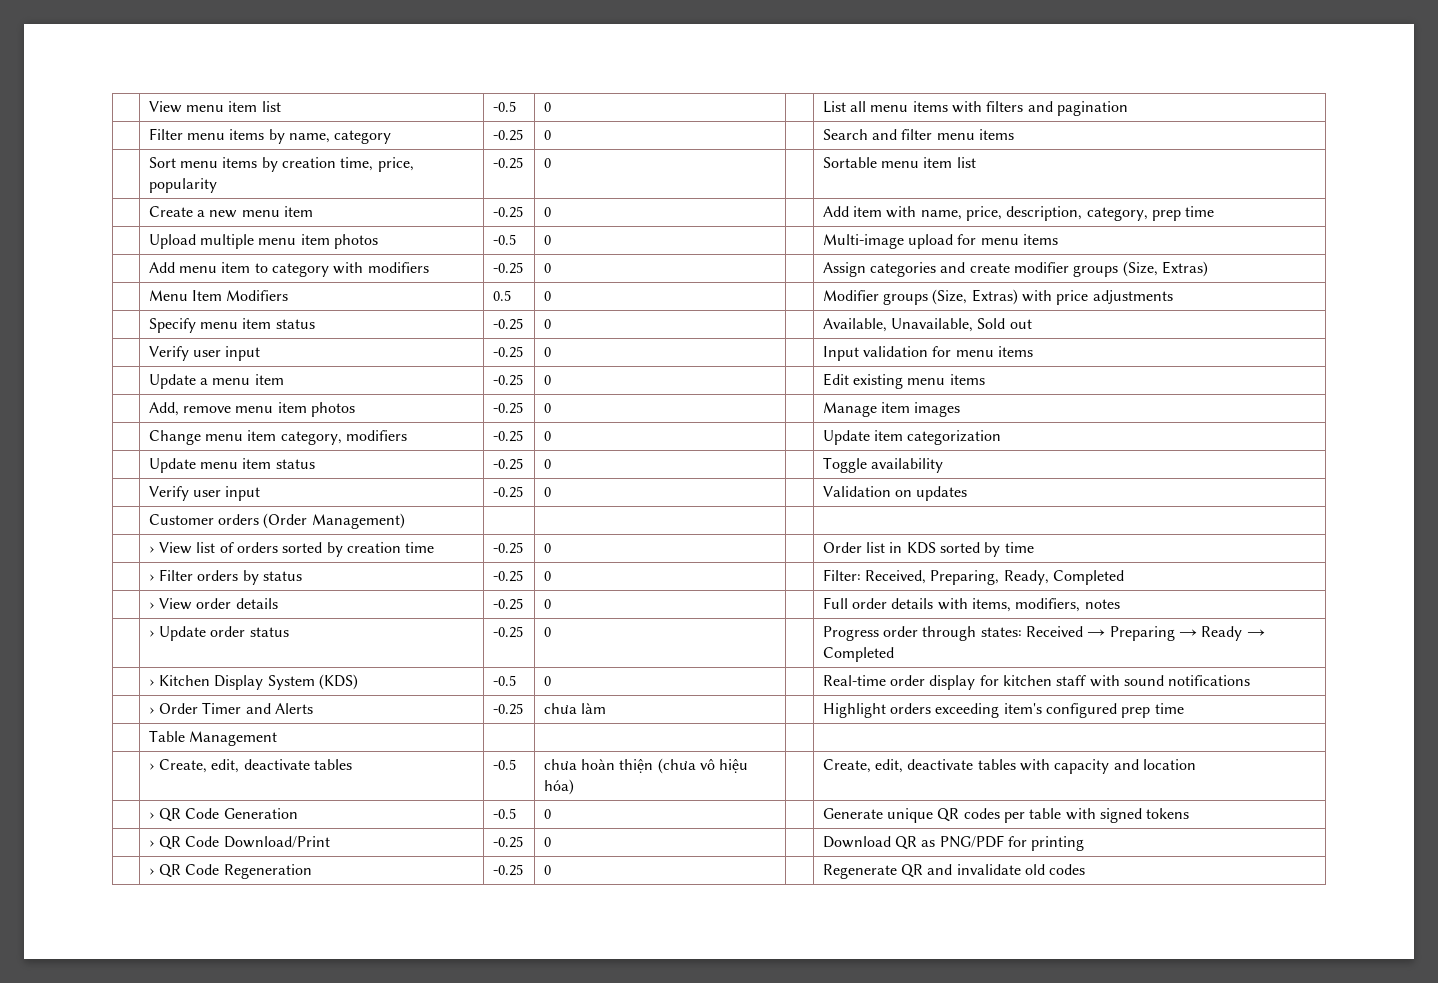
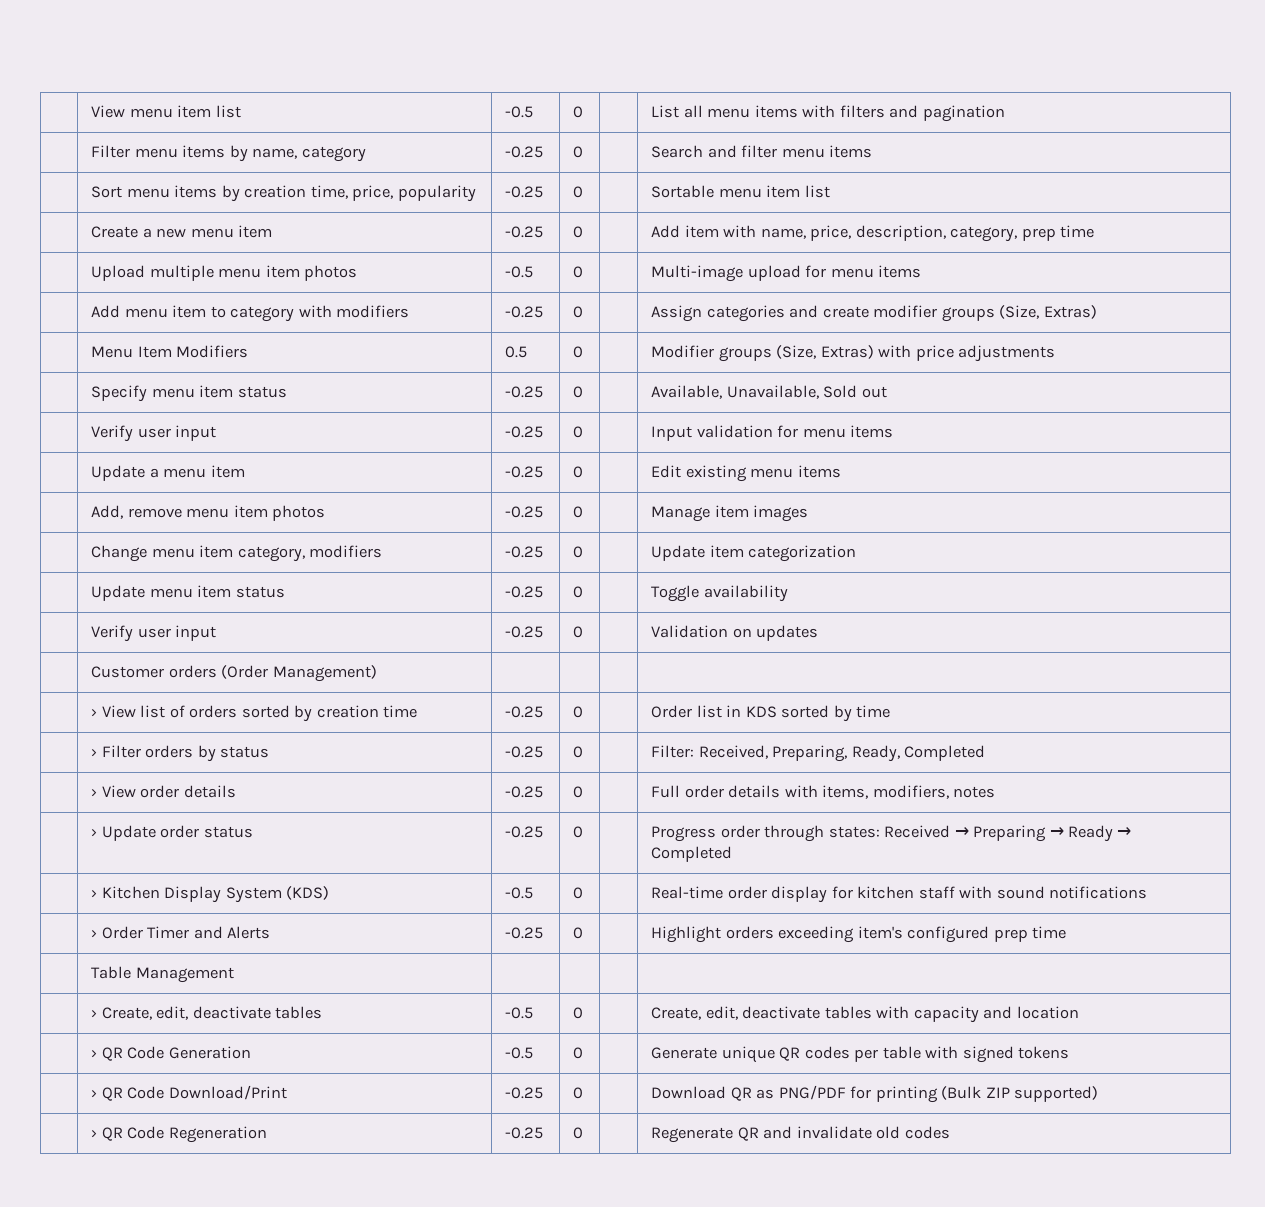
- | › Order Timer and Alerts | -0.25 | chưa làm | | Highlight orders exceeding item's configured prep time
+ | › Order Timer and Alerts | -0.25 | 0 | | Highlight orders exceeding item's configured prep time
- | › Create, edit, deactivate tables | -0.5 | chưa hoàn thiện (chưa vô hiệu hóa) | | Create, edit, deactivate tables with capacity and location
+ | › Create, edit, deactivate tables | -0.5 | 0 | | Create, edit, deactivate tables with capacity and location
- | › QR Code Download/Print | -0.25 | 0 | | Download QR as PNG/PDF for printing
+ | › QR Code Download/Print | -0.25 | 0 | | Download QR as PNG/PDF for printing (Bulk ZIP supported)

------

Work instruction - Identify the lines of the entries containing the string "configured". Copy each such line.

Exercise output -
- | › Order Timer and Alerts | -0.25 | chưa làm | | Highlight orders exceeding item's configured prep time
+ | › Order Timer and Alerts | -0.25 | 0 | | Highlight orders exceeding item's configured prep time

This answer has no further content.